**EXERCISE**. Return a copy of every line in the records that includes the word "radius".

**DATA UNDER STUDY**.
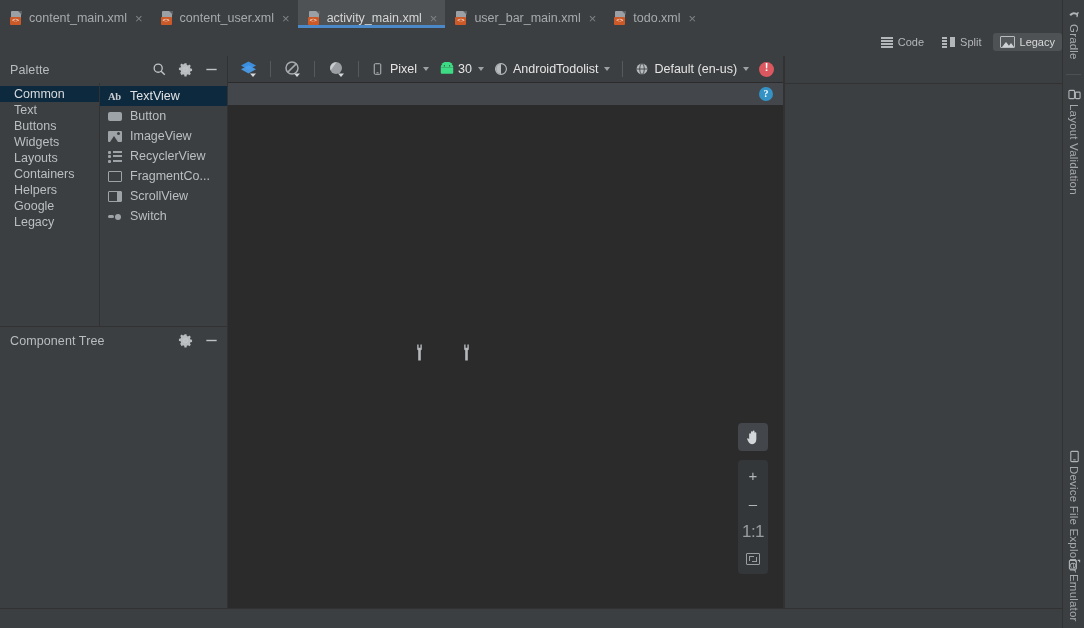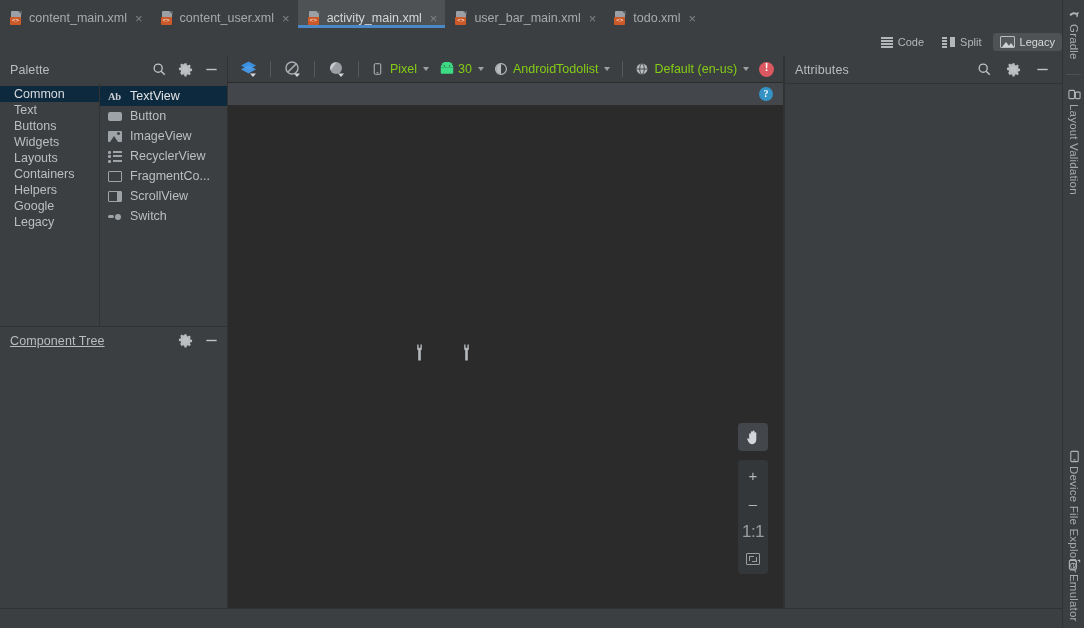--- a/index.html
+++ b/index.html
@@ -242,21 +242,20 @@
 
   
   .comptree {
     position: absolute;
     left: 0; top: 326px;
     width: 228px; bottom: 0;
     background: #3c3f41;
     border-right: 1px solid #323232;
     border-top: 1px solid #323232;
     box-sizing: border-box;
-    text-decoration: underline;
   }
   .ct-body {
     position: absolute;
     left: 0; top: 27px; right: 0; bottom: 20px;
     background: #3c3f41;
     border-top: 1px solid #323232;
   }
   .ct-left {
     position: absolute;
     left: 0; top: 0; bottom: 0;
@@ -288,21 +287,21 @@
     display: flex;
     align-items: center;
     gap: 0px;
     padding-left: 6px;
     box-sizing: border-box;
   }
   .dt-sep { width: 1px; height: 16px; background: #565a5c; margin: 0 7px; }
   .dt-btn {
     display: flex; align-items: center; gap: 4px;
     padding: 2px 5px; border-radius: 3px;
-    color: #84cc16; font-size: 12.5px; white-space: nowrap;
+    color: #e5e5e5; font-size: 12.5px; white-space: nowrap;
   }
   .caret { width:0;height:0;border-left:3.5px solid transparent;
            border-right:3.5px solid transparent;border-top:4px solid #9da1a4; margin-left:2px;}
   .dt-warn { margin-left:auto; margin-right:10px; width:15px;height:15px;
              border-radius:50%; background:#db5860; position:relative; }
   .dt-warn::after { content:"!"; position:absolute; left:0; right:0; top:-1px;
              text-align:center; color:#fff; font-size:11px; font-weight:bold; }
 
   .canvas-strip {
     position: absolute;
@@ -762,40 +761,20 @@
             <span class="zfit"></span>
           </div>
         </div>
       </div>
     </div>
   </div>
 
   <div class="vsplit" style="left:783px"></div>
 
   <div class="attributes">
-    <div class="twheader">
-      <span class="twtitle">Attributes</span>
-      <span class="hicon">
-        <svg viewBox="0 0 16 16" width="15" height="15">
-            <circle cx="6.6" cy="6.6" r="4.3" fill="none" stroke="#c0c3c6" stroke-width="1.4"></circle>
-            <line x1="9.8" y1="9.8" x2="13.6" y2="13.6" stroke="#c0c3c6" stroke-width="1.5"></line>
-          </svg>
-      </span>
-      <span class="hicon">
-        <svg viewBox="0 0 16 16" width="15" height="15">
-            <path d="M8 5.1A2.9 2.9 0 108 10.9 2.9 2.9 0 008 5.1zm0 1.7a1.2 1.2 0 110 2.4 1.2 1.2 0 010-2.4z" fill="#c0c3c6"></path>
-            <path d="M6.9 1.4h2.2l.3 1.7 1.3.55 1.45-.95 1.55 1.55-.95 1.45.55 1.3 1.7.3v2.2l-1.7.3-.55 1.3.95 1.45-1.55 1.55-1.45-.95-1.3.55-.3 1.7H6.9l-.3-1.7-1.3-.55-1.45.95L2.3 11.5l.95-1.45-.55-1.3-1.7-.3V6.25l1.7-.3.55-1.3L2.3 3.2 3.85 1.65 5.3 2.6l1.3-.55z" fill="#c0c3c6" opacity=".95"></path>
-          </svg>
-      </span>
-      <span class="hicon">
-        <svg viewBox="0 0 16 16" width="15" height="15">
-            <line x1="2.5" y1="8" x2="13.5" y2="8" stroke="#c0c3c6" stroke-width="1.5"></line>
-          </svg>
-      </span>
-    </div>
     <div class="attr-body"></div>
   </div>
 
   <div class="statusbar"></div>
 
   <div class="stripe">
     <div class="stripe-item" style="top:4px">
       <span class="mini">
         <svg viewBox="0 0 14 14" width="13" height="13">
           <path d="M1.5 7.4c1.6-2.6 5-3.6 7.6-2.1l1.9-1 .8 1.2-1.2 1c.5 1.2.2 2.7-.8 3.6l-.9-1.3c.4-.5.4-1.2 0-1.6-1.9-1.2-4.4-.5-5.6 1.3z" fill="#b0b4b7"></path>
...
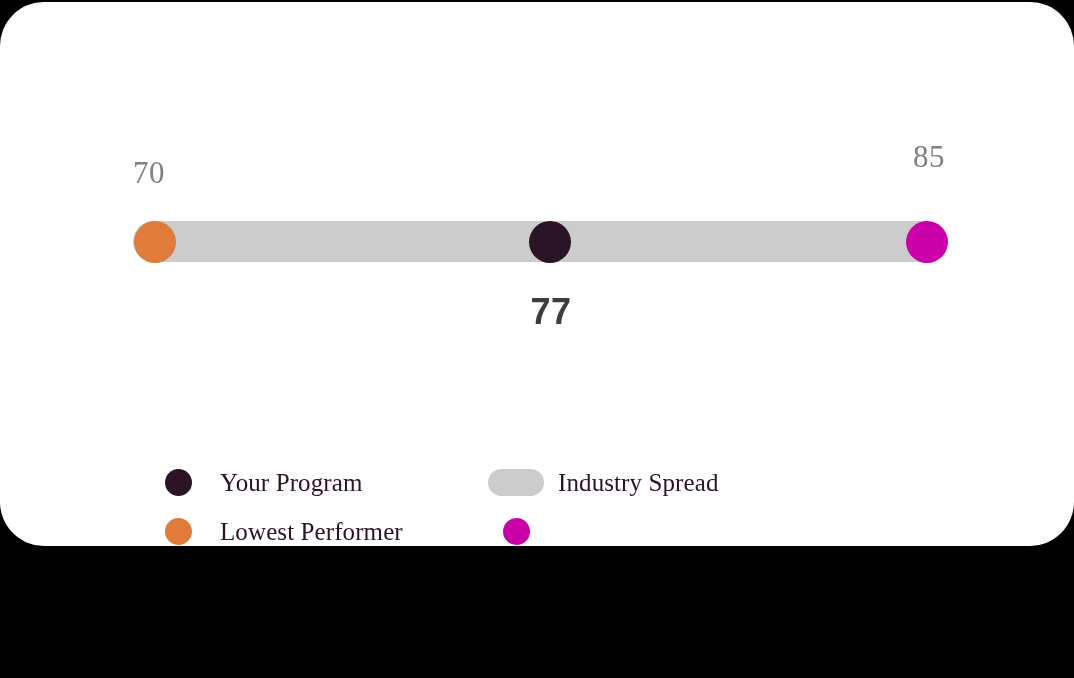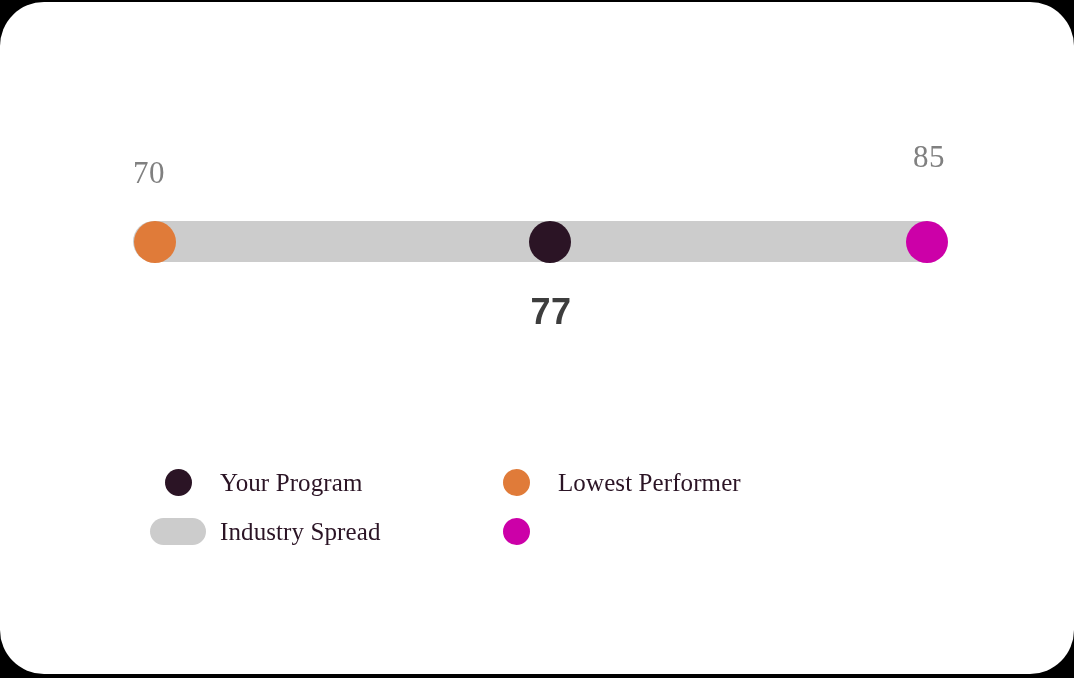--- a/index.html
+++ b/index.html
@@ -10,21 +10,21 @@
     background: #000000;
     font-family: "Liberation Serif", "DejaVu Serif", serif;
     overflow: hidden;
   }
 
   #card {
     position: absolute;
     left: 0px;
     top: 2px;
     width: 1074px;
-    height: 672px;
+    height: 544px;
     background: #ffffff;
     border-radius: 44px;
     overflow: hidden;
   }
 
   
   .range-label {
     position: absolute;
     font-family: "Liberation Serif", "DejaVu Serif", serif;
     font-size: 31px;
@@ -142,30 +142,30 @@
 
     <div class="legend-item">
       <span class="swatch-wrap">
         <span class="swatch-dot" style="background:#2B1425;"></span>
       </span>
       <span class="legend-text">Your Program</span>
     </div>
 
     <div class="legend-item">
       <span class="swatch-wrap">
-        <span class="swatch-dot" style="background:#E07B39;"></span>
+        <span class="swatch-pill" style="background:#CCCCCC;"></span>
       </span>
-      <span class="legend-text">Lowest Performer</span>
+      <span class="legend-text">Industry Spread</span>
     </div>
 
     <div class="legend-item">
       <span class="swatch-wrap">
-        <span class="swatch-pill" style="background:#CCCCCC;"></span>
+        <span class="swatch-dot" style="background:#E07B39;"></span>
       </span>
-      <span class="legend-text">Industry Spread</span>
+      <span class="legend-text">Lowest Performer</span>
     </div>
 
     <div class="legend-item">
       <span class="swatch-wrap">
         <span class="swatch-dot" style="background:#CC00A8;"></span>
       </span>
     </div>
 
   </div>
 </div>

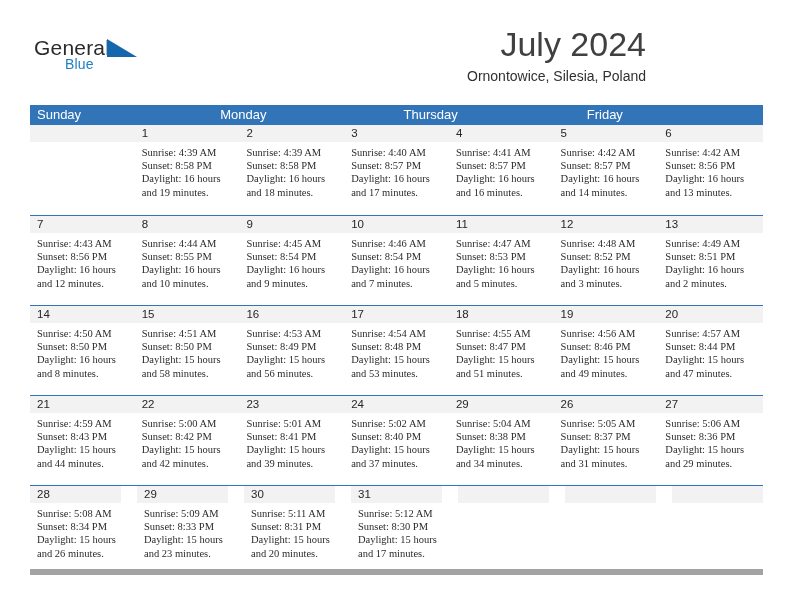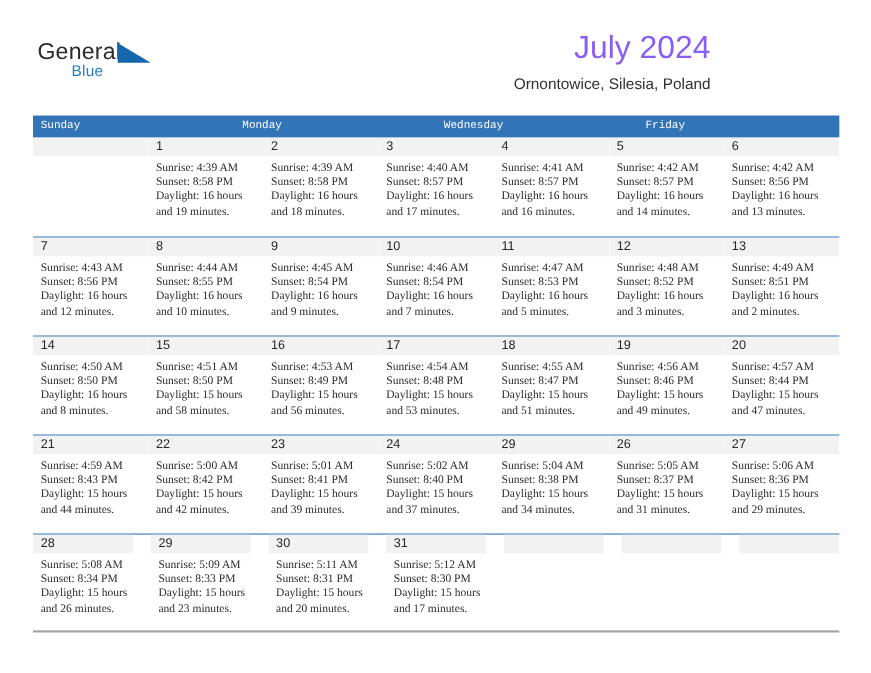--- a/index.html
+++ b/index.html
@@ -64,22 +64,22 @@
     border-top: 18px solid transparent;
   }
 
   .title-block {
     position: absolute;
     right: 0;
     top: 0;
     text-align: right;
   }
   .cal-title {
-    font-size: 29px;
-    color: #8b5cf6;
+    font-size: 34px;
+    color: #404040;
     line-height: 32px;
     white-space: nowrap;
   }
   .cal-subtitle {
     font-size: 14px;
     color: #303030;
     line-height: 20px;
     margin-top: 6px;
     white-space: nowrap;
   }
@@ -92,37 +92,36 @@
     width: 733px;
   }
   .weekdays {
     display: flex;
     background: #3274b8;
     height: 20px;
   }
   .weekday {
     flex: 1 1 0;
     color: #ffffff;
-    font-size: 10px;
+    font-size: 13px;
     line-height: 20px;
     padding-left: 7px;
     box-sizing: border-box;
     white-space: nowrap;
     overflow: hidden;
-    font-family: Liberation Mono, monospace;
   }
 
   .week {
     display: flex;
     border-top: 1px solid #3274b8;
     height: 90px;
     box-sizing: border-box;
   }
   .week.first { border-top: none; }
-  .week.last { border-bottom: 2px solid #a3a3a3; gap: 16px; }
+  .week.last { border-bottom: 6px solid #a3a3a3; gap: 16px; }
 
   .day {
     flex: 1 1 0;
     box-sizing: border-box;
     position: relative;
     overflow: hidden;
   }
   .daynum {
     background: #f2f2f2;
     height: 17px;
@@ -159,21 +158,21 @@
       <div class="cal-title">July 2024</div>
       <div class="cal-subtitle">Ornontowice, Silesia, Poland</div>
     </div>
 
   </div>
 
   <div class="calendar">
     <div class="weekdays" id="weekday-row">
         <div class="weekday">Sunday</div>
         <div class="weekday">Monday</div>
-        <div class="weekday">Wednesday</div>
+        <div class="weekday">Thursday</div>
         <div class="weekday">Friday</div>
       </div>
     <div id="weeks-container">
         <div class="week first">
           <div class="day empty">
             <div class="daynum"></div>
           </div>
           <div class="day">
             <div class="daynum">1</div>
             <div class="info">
--
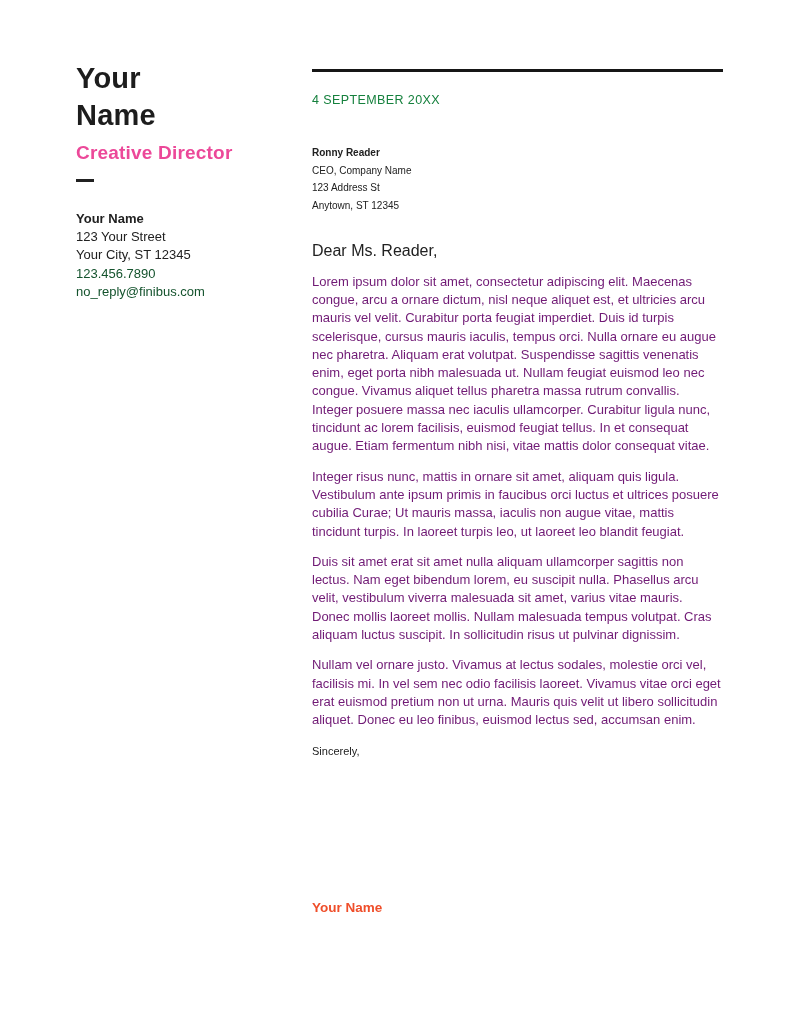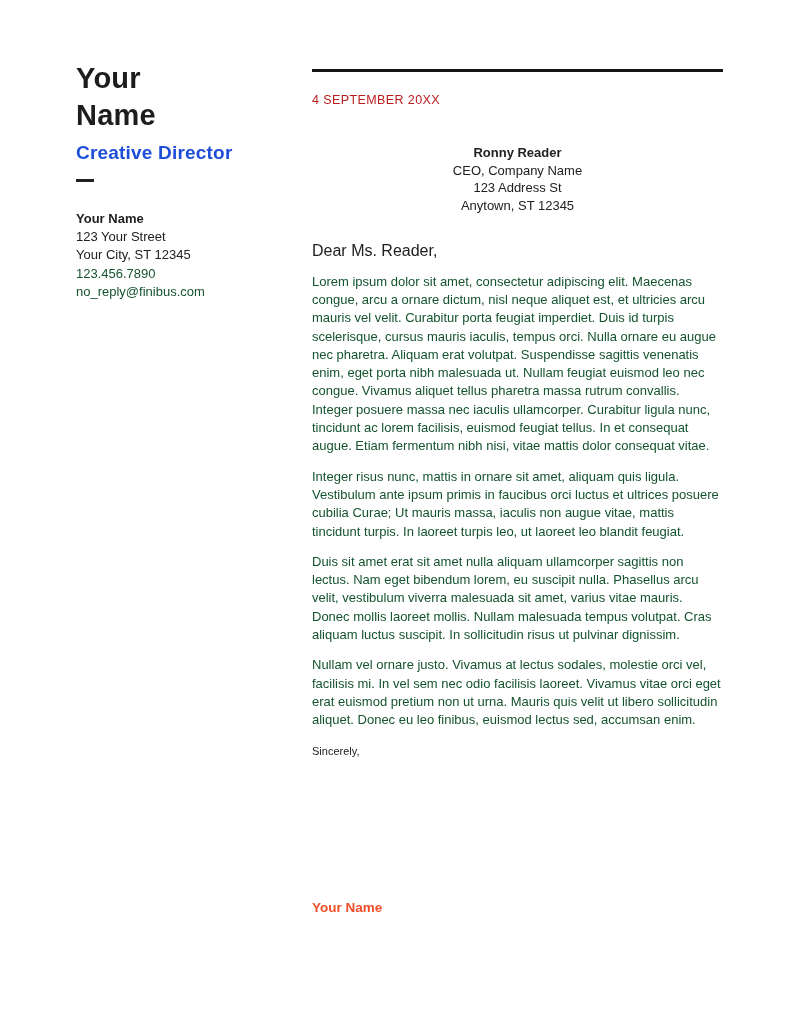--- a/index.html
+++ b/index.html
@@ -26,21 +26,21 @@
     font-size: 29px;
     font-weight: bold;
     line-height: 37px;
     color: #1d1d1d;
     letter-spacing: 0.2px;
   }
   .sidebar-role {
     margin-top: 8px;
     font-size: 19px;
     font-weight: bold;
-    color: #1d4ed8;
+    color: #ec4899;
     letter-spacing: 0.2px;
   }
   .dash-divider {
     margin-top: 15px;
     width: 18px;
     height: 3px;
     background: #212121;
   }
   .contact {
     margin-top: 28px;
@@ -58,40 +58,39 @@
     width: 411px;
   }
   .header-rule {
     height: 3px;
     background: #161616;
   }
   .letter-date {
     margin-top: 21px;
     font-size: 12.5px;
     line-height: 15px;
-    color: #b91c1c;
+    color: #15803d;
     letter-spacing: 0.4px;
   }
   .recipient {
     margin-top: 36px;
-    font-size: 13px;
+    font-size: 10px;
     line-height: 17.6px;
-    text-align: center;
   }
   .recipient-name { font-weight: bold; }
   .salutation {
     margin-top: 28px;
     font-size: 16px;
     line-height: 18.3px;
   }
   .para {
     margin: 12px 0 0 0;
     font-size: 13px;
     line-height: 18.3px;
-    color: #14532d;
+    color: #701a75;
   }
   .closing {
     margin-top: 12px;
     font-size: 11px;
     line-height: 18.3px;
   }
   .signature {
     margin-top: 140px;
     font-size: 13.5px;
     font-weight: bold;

**EXERCISE RESPONSE**.
     padding: 2px 5px; border-radius: 3px;
              border-radius:50%; background:#db5860; position:relative; }
     border-radius: 44px;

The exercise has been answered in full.